Minnie Sinha: And now, so, we are paying off the debt, everything is settled. So, now, where do we invest the money? So, tell us all the tricks, what are the different ways, yes.

Deacon Hayes: Well, there’s three different tried and true ways to invest money. The first is the stock market, which is the most common. The second is real estate. And the third is business. Well, for most people, the stock market is going to be the place where you invest the most money. The reason being that there’s tax advantages. There’s a long-term track record, and it takes the least amount of time and effort than owning a business or real estate. And so, in the stock market, really the best place to look is what’s called index funds. This is a group of stocks that you can purchase one actual fund that would invest in multiple companies.
So, for instance, the S&P 500 is the 500 largest companies in America. You could buy one index fund of the S&P 500 and you would be investing in 500 companies. So, gone are the days where you try to pick the winners and figure out which one’s gonna make the most money. Now, you can invest in an index fund and see, oh, since 1957, this index fund has had a 10% annual return which, basically does better than most fund managers. So, really, that’s kind of the simplest way, is figure out what index funds are there that have a long-term track record that kind of meet your risk tolerance. And start investing there.

Minnie Sinha: So, that’s one thing, stock. And anything besides index fund when it comes to a stock, where else we should invest?

Deacon Hayes: There’s stocks and bonds, right? And so, basically, they have index funds for bonds, and they have index funds for stocks. So, when you’re looking at bonds, they have a lower return. But usually, they’re less risky. So, there’s a general rule of thumb that whatever your age is, is how much you should invest in bonds. So, if you’re 40 years old, then 40% in bonds. If you’re 20 years old, then 20% in bonds. And then, the rest into equities and into stock. So, that’s just kind of a general rule of thumb. But it’s always wise for someone to seek a financial professional for their situation, to make sure that they’re investing the right way.

Minnie Sinha: So, let’s move on to then real estate. What about real estate? How do we invest there, and who should invest there?

Deacon Hayes: Yeah, there’s two main ways. The first is traditional real estate. So, you buy a property to rent it out. And you might have to fix it up a little bit, get it ready, those type of things. That takes a lot of capital. The other way is what’s called crowdfunded real estate. So, there’s ways that you can invest $10.00 in real estate through an app where you’re buying into a single property in another state. Or it could be a business, like a retail center, or something like that. So, crowdfunded real estate is kinda the newer way to get started. There is risk there. Your money’s kind of tied up. But you don't have to have as much capital. So, those are the two different ways to look at investing in real estate.

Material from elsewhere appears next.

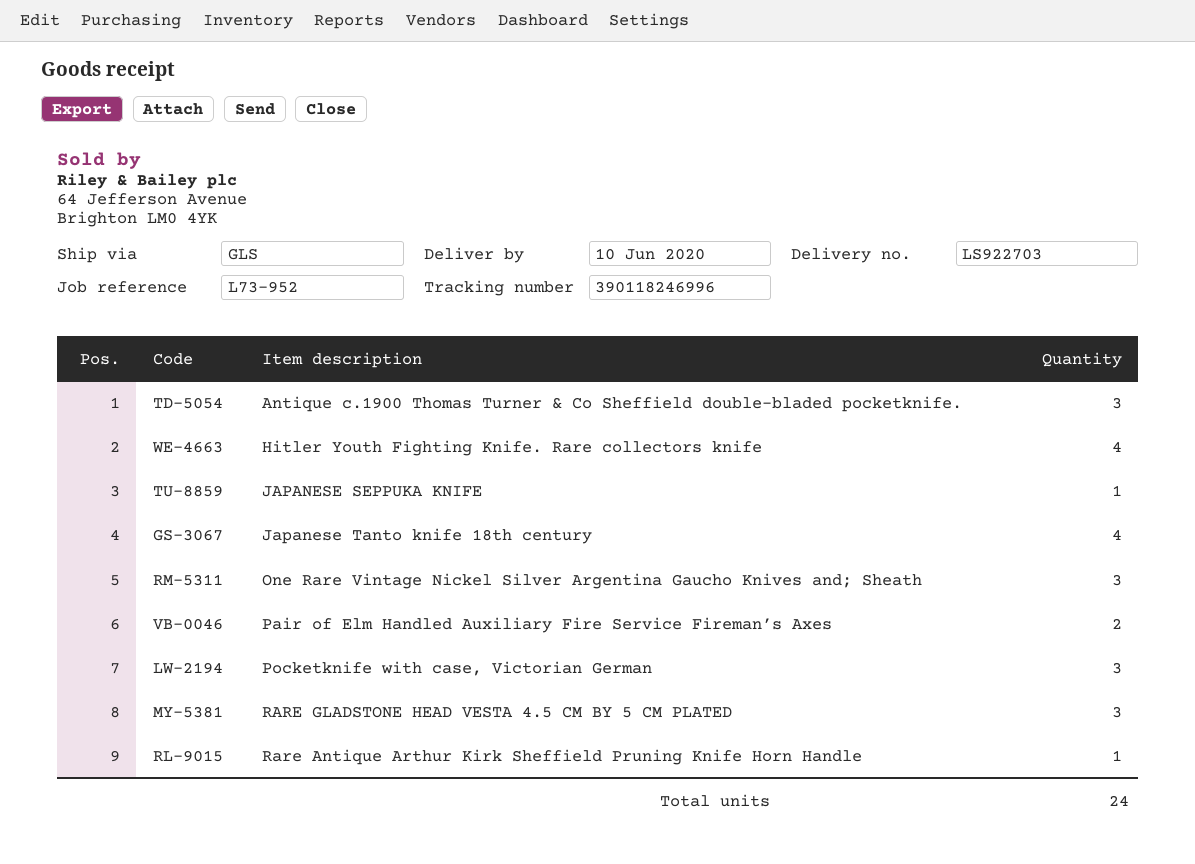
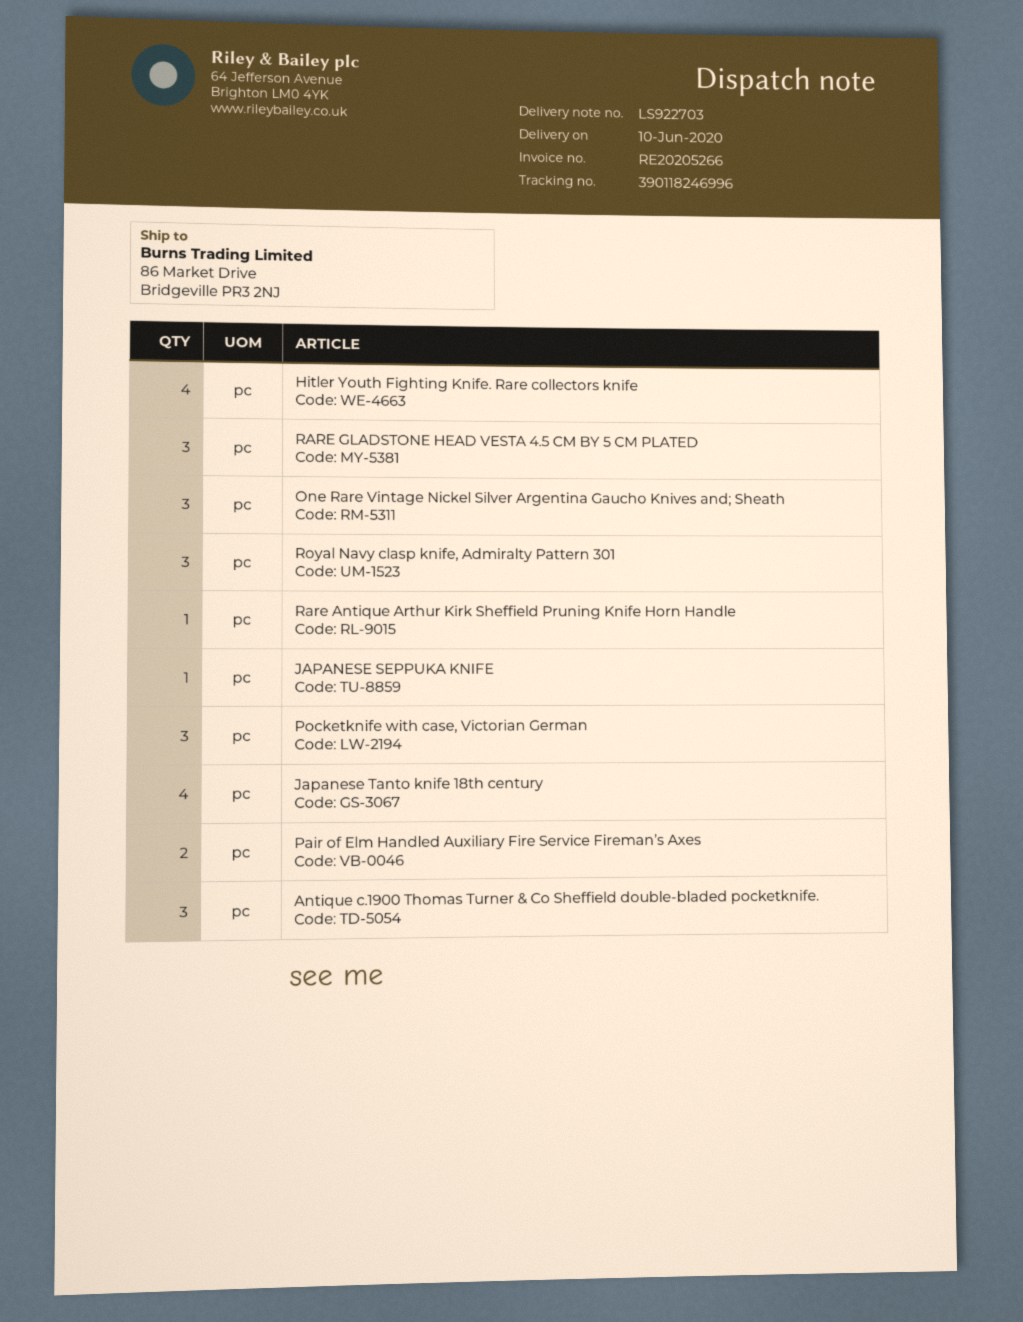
Royal Navy clasp knife, Admiralty Pattern 301: none -> 3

Minnie Sinha: So, this crowdfunded, suppose if I invested $1,000.00 in the real estate and in three years, I want that money back. Can I get it? Like if I actually – okay, because if I actually own a real estate piece, then whenever I want to sell it, I can sell it on my own. But if you are investing somewhere, how soon you can get that money back?

Deacon Hayes: It really depends on the platform that you use. So, some platforms will allow you within a certain time frame, like a short-term time frame of six months to a year to get your money out. Others will be three to five years. So, really, you want to make sure that you read the fine print, that you see how long that money is tied up. So, that is the risk of doing the crowdfunded real estate.

Minnie Sinha: And if the market goes down, then the investment goes down also. There is no guarantee, right? I mean there is no guarantee in any of it.

Deacon Hayes: Correct.

Minnie Sinha: Okay.

Deacon Hayes: That is correct.

Minnie Sinha: All right. So, next let’s move to the next column, which is business. So, what about that? Tell us about that.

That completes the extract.